まず、TPPについて述べたい。APEC・CEOサミットにパネリストとして参加するため出発したので、野田首相が会見で表明された際に生の声ではコメントはできなかったものの、当日朝の古賀連合会長との意見交換後のぶら下がり取材では、「全く心配しておらず、交渉への参加表明をしていただけるものと確信している」と述べた。首相の表現について、全面的な参加かどうか、立場によって解釈は種々あるようだが、交渉に参加するということであれば、その前に加盟国と協議し、各国の賛同を得なければならない。(首相による)発表の段階で数カ国から(日本の加盟を)支持する表明があったようだが、全ての国から賛同を得られたとは聞いていないので、その意味でも今後きちんと協議を進められるということだと思う。また、軌を一にして、カナダやメキシコが(TPPの拡大交渉への)参加の意思を表明した。日本が(各国の参加表明の)きっかけを作る一石を投じたことは、国際的な役割を果たしたとも言え、大変良かったと思う。今後、参加にあたっては当然厳しい交渉になるだろうと予想されるが、首相も国益にかなう形で判断したいとおっしゃっている。必要な情報は逐次、説明・開示いただけるものと期待しているので、成り行きを見守らせていただきたい。強調しておきたいのは、決して第1次産業と第2次・第3次産業との対立の構図ではなく、第1次産業と第2次・第3次産業が協力できる方法が必ずあるということである。例えば、官民ファンドのようなものを具体化し、資金のみならず技術も提供して農業の6次産業化を実現していく道筋を明確化することに貢献できればと考えている。

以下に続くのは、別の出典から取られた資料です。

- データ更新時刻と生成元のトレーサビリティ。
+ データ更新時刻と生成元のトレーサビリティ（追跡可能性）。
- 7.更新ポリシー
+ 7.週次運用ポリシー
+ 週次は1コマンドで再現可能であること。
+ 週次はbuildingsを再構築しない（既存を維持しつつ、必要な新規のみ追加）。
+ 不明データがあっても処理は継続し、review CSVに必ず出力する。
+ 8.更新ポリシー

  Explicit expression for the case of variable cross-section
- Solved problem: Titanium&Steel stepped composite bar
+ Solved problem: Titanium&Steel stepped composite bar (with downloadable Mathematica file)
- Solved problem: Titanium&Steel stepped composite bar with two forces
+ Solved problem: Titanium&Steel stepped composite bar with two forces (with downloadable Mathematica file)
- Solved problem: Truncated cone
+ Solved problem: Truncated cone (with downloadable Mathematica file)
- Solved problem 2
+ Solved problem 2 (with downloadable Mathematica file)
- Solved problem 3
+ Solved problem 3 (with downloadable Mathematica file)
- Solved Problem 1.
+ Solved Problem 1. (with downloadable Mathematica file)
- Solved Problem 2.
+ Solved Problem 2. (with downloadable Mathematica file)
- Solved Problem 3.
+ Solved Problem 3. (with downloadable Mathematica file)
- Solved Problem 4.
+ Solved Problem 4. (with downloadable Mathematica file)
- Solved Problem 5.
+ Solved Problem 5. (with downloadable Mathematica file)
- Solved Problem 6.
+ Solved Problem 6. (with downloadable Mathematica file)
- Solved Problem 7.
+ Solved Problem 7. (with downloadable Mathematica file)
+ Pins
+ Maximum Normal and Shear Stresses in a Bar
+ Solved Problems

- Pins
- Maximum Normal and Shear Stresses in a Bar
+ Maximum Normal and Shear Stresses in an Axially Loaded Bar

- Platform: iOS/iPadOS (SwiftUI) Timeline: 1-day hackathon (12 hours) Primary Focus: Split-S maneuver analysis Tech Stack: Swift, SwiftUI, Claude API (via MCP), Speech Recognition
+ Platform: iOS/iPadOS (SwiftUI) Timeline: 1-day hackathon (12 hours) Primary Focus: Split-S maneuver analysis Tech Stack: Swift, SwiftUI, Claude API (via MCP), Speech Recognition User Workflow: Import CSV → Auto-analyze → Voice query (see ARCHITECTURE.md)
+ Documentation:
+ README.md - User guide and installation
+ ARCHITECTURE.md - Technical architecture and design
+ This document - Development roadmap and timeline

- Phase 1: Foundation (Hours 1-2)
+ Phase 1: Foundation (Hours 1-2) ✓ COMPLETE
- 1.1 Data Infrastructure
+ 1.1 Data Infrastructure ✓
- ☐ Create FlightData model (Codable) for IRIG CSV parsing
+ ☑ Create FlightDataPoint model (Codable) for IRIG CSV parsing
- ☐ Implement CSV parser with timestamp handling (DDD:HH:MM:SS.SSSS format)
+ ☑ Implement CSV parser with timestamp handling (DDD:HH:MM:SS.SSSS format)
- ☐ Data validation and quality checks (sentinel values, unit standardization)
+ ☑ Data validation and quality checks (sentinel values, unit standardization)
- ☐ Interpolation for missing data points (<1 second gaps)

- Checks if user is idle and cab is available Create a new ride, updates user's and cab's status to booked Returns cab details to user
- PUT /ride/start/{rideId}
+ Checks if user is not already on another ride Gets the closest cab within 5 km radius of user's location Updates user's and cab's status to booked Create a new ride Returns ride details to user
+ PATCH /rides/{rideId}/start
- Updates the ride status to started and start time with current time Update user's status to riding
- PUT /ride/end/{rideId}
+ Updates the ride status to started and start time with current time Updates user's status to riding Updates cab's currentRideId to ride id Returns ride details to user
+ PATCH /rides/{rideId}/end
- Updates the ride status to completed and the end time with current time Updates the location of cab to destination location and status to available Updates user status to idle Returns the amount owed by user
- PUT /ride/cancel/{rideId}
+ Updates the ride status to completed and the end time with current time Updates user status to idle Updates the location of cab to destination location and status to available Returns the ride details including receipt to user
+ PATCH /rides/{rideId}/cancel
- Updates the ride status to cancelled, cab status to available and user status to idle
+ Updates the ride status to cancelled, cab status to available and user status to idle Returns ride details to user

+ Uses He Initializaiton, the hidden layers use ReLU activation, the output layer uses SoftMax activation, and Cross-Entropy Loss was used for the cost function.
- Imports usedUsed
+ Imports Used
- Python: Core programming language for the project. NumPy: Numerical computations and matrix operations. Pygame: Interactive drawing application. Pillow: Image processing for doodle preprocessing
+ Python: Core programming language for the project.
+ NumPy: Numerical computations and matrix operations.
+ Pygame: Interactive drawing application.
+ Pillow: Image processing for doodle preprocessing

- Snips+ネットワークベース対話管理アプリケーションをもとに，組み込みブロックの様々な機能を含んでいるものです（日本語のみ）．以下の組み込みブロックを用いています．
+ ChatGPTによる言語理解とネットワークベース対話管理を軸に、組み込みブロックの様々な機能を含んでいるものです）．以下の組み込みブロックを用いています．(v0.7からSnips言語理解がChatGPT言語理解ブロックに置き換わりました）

次に、APECと同時並行で開催されたCEOサミットについて述べる。“Redefining Health: An Economic Asset and Competitive Advantage”というセッションで、ジョンソン・エンド・ジョンソンのウェルドン会長兼CEO、クリーブランド・クリニックのコスグローブCEOと私の3人がパネリストとして登壇し、“Changing a perception of health as a cost to rather a seeing it as an asset and an investment”、つまり「健康管理は企業にとってコストでなく、将来に対する資産、投資と考えるべき」という内容で議論をした。その後、中国・胡錦濤国家主席のスピーチや米国・オバマ大統領とボーイングのマクナーニーCEOとの対談を直接聞くこともできた。また、前日には、米国・ヒラリー・クリントン国務長官が「女性と経済」について述べられていた。女性のビジネス・チャンスや女性へのファイナンスをもっと広げることで経済の活性化を図っていくという観点から、9月にサンフランシスコで開催された「APEC女性と経済サミット」での決議についても話されていた。日本企業としてもその点ではまだまだ遅れているので、改めてしっかりと取り組んでいくことが大事である。特に、少子・高齢化社会において、今後、労働力人口は減少していく一方である。女性は、M字カーブと言われるように、働き盛りのときに仕事から離れざるを得ないという状況が未だに存在しているが、そのようなハンデは解消しなくてはならない。クリントン氏は、統計的に見ても、女性の管理職登用などが進んでいる企業の方が業績も良いと発言されていた。データに基づいた発言だと思うので、日本の企業や産業界としても推進していかなければならない。また、米国のダニエル・イノウエ上院議員をはじめ日系の政治家およびビジネス・リーダーで構成されているUS-Japan Councilのパーティーに招かれ出席した。野田首相、玄葉外務大臣、枝野経済産業大臣も出席されていた。野田首相は、TPPにも触れつつ、ご自身の経験を踏まえたユーモア溢れるスピーチをされ、大変良かった。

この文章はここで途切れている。